Si puo’ discutere, caso per caso, se siano appropriati i ricoveri per “secondo parere” (“non ho ottenuto quello che volevo – es. camminare -, quindi mi ricovero altrove). Certo, è un aspetto complesso e delicato ma che andrebbe certamente affrontato per evitare migrazioni spesso inconcludenti sul piano funzionale ed onerose invece sul piano economico e di disagio delle famiglie. E’ legittimo il ricorso a strutture diverse (in teoria la scelta della struttura ove curarsi è ancora oggi garantita), ma questo non deve giustificare i ripetuti ricoveri in piu’ strutture alla ricerca del miracolo.
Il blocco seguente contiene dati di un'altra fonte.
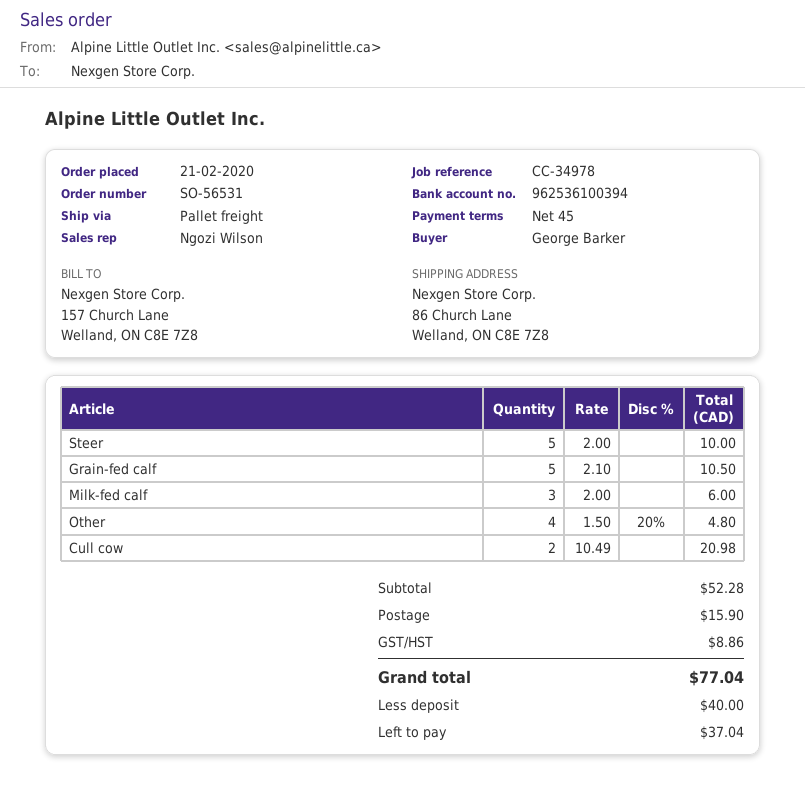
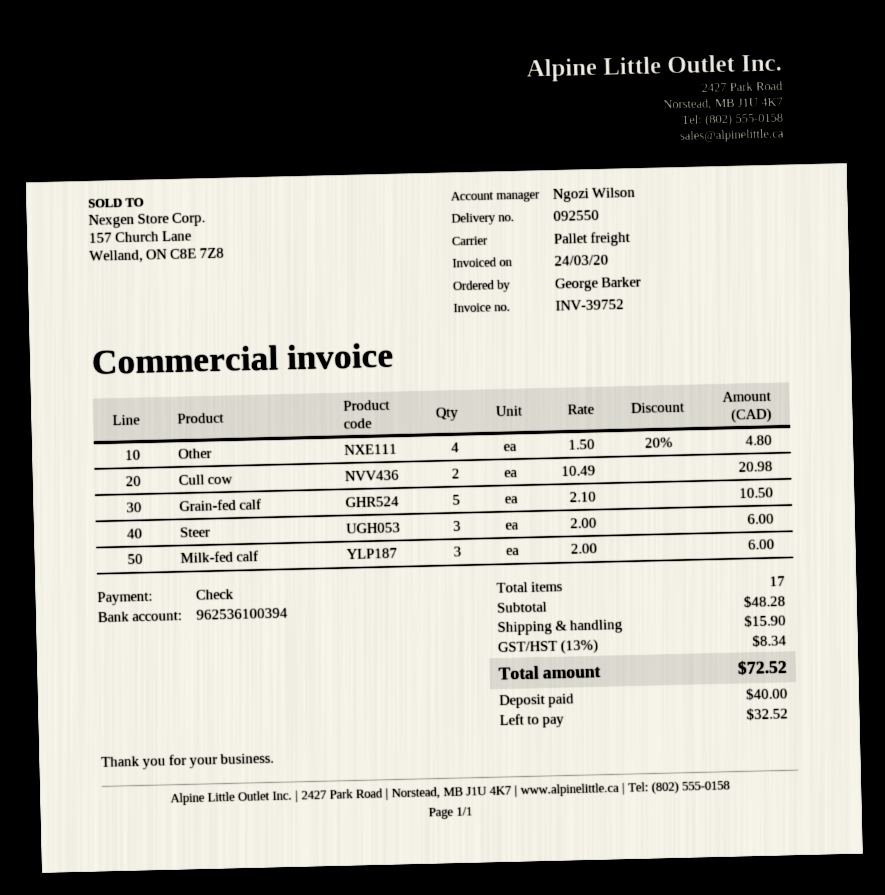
Steer: 5 x 2.00 = 10.00 -> 3 x 2.00 = 6.00
subtotal: 52.28 -> 48.28
tax: 8.86 -> 8.34
total: 77.04 -> 72.52
balance: 37.04 -> 32.52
Una buona organizzazione di rete e dei buoni parametri condivisi tra le U.S. dovrebbe poter eliminare tale aspetto.
E allora?..il mio modesto parere è che, se ben utilizzati, i posti di U.S. sono sufficienti in molte regioni, carenti in altre, ma che la creazione di ulteriori posti letto di U.S. là dove ce ne sono già a sufficienza e dove i rientri sopravanzano i primi ricoveri mi pare un non senso.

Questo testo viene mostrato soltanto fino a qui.